Carter, facts and Jews


Jimmy Carter getting the facts wrong is nothing new, but you’d think the vaunted New York Times Op-Ed page would know better.

He writes today about the Goldstone report into last year’s Gaza war, which recommends war crimes investigations for Israel and Hamas.

First off, he gets the "out" Goldstone has suggested to Israel and Hamas — investigate yourself — half backwards:

He has called on the United States, Israel and others who dispute the accuracy of the report to conduct an independent investigation of their own. Hamas leaders have announced that their investigation is under way, but Israel has rejected Judge Goldstone’s request.

Israel has yet to decide what to do — which isn’t wonderful, but still. Hamas, on the other hand, has straightforwardly said "go jump." Today, from Xinhua: Hamas wants the Palestinian Authority to prosecute its U.N. envoy for even hinting Hamas has done anything wrong:

"This is the first time that a representative of a people under occupation agreed that his people had committed the so-called violations against the occupying power," Taher al-Nounou, spokesman for the Hamas administration, said in a statement.

Al-Nounou called on the PNA, led by President Mahmoud Abbas, to prosecute (Riyad) Mansour for his comments.

More aggravating, though, is how Carter, apparently, has conferred upon himself rabbinic authority: Judge Richard Goldstone is a "devout" Jew:

He is a devout Jew and has long been known as a fervent defender of Israel’s right to peace and security.

Except, here’s Goldstone in his recent call (PDF) with rabbis associated with Ta’anit Tzedek, the Fast for Gaza:

Well, absolutely.
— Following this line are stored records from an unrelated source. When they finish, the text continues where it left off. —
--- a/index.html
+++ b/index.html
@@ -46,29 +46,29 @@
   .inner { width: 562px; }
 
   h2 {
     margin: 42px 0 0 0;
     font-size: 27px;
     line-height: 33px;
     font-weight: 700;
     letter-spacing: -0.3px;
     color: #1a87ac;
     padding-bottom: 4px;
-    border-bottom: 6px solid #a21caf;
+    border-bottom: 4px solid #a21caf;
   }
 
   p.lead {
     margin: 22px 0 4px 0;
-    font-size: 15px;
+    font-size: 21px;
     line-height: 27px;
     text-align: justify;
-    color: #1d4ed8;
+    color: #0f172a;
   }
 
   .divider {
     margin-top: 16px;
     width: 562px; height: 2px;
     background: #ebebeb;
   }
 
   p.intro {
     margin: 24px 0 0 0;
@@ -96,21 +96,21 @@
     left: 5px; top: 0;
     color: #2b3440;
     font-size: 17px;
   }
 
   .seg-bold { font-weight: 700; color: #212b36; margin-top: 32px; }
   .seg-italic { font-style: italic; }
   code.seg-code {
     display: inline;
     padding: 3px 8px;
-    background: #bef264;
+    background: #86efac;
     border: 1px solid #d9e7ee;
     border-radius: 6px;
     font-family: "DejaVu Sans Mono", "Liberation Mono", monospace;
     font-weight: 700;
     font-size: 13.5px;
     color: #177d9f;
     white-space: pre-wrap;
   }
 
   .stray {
And this is why I admire what you’re doing, because I think as rabbis it’s very important to have that commitment to morality and to the norms – certainly I’m not an expert on Judaism or Judaic philosophy, but certainly I’ve grown up to believe that the Jewish tradition is a highly moral system and certainly one that recognizes the humanity of all people.

Neither am I "devout" nor an "expert on Judaism," so it’s not a big deal — and Goldstone is, provably, a committed Jew and a Zionist (before you write, yes, I believe folks who raise stacks of cash for Israeli educational institutions, as Goldstone has done, have the right to call themselves "Zionists.")
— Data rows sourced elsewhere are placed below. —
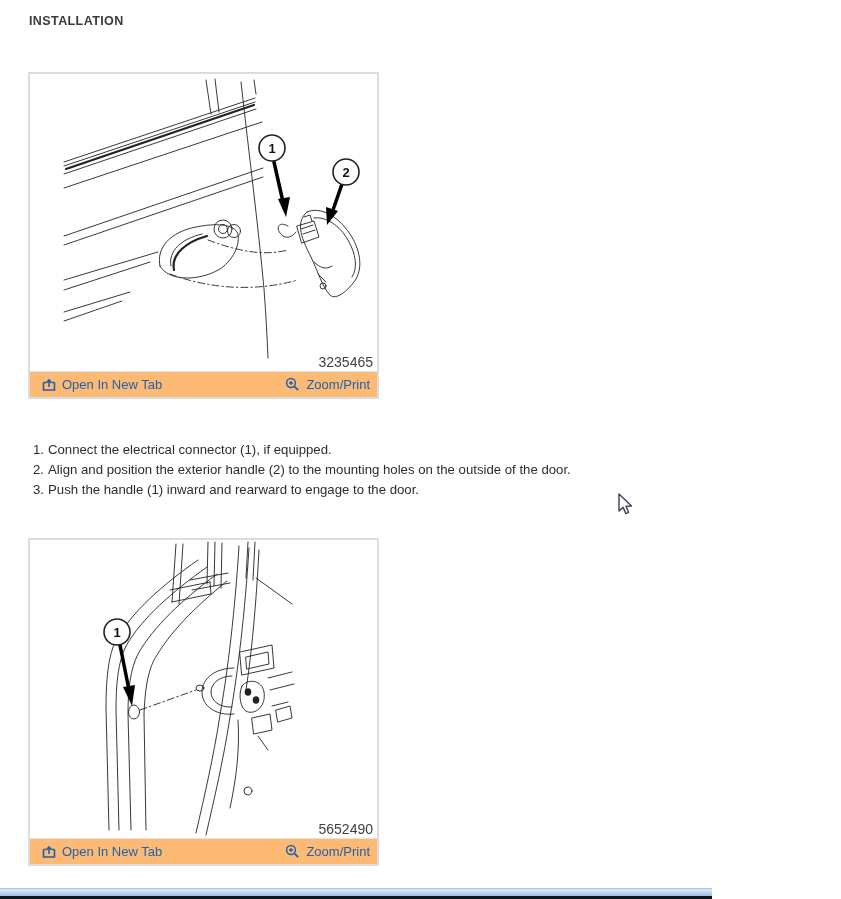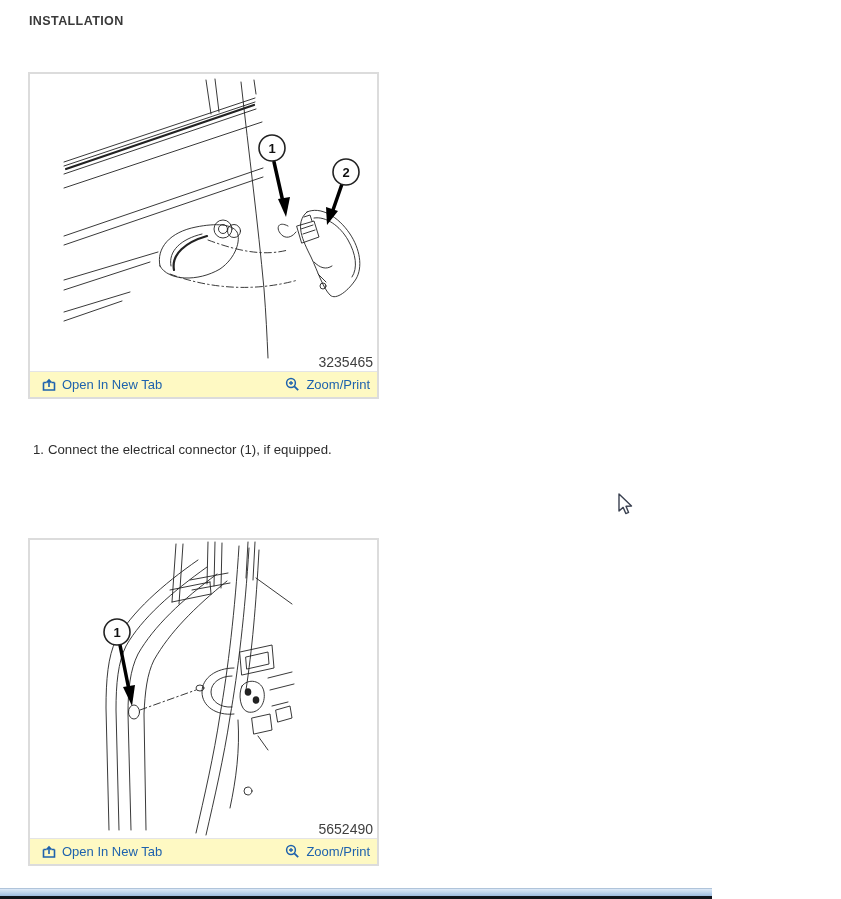--- a/index.html
+++ b/index.html
@@ -7,21 +7,21 @@
   .page{position:relative;width:712px;height:899px;background:#ffffff;overflow:hidden;}
 
   .page-title{position:absolute;left:29px;top:14px;font-size:12.5px;font-weight:bold;
     color:#3a3a3a;letter-spacing:0.4px;}
 
   .figure{position:absolute;left:28px;width:351px;border:2px solid #dcdcdc;
     background:#fff;box-sizing:border-box;}
   .fig-canvas{position:relative;width:347px;height:297px;background:#fff;}
   .fig-canvas svg.art{display:block;}
   .fig-num{position:absolute;right:4px;bottom:1px;font-size:14px;color:#3f3f3f;}
-  .fig-toolbar{height:26px;background:#fef9c3;border-top:1px solid #e4e4e6;
+  .fig-toolbar{height:26px;background:#fdba74;border-top:1px solid #e4e4e6;
     display:flex;align-items:center;justify-content:space-between;padding:0 7px 0 12px;
     box-sizing:border-box;}
   .fig-link{display:flex;align-items:center;gap:6px;color:#1e62ad;font-size:13px;
     text-decoration:none;cursor:pointer;}
   .fig-link svg{flex:0 0 auto;}
 
   .steps{position:absolute;left:33px;top:440px;font-size:13.2px;color:#2d2d2d;
     line-height:20.2px;white-space:nowrap;}
   .step .step-num{margin-right:4px;}
 
@@ -124,20 +124,26 @@
           <path d="M9.3,9.3 L13.2,13.2" stroke="#1e62ad" stroke-width="1.8" fill="none"></path>
         </svg>
         <span>Zoom/Print</span>
       </a>
     </div>
   </div>
 
   <div class="steps">
     <div class="step">
       <span class="step-num">1.</span><span>Connect the electrical connector (1), if equipped.</span>
+    </div>
+    <div class="step">
+      <span class="step-num">2.</span><span>Align and position the exterior handle (2) to the mounting holes on the outside of the door.</span>
+    </div>
+    <div class="step">
+      <span class="step-num">3.</span><span>Push the handle (1) inward and rearward to engage to the door.</span>
     </div>
   </div>
 
   <div class="figure" style="top:538px;">
     <div class="fig-canvas" style="height:298px;">
       <svg class="art" width="347" height="298" viewBox="0 0 347 298">
 
         <path d="M146,4 L142,62"></path>
           <path d="M153,4 L149,64"></path>
         <path d="M178,2 L177,44"></path>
So what G-ddamn train did Jimmy Carter get off of that he thinks he can dictate to Jews who is and who is not "devout?" "Devout" describes belief; what Carter admires about Goldstone — his commitment to human rights — has, as Goldstone himself has repeatedly said, little to do with his Jewish upbringing:

I don’t believe that being Jewish has shaped my views particularly towards racism and racial oppression.

Carter wants to speak to Israelis and Jews but it never seems to have settled into his hard-as-a-peanut kopf that as soon as you define for other groups of people what they ought to be — they stop listening. It doesn’t work for Arabs (see under Orientalism) and it sure as sugar don’t work for Jews.

Carter’s been doing this for years — Jeffrey Goldberg honed in on why it is so offensive in his brilliant opening to his Washington Post review of Carter’s ugly little exercise in self-love, Palestine Peace Not Apartheid:

Jimmy Carter tells a strange and revealing story near the beginning of his latest book, the sensationally titled Palestine Peace Not Apartheid. It is a story that suggests that the former president’s hostility to Israel is, to borrow a term, faith-based.

On his first visit to the Jewish state in the early 1970s, Carter, who was then still the governor of Georgia, met with Prime Minister Golda Meir, who asked Carter to share his observations about his visit. Such a mistake she never made.

"With some hesitation," Carter writes, "I said that I had long taught lessons from the Hebrew Scriptures and that a common historical pattern was that Israel was punished whenever the leaders turned away from devout worship of God. I asked if she was concerned about the secular nature of her Labor government."

Jews, in my experience, tend to become peevish when Christians, their traditional persecutors, lecture them on morality, and Carter reports that Meir was taken aback by his "temerity." He is, of course, paying himself a compliment. Temerity is mandatory when you are doing God’s work, and Carter makes it clear in this polemical book that, in excoriating Israel for its sins — and he blames Israel almost entirely for perpetuating the hundred-year war between Arab and Jew — he is on a mission from God.

The pity of it is that, in his op-ed today, Carter has an important case to make for a formula to end Gaza’s siege. But, Carter being Carter he just has to slide into it with his assessment of Goldstone’s divine devotion.

Yo, Jimmy: No one will listen.

Patronize folks and the inner ear switches to "la lala la la." You’d think Carter would have had that one figured out after he was drummed out of office in 1980.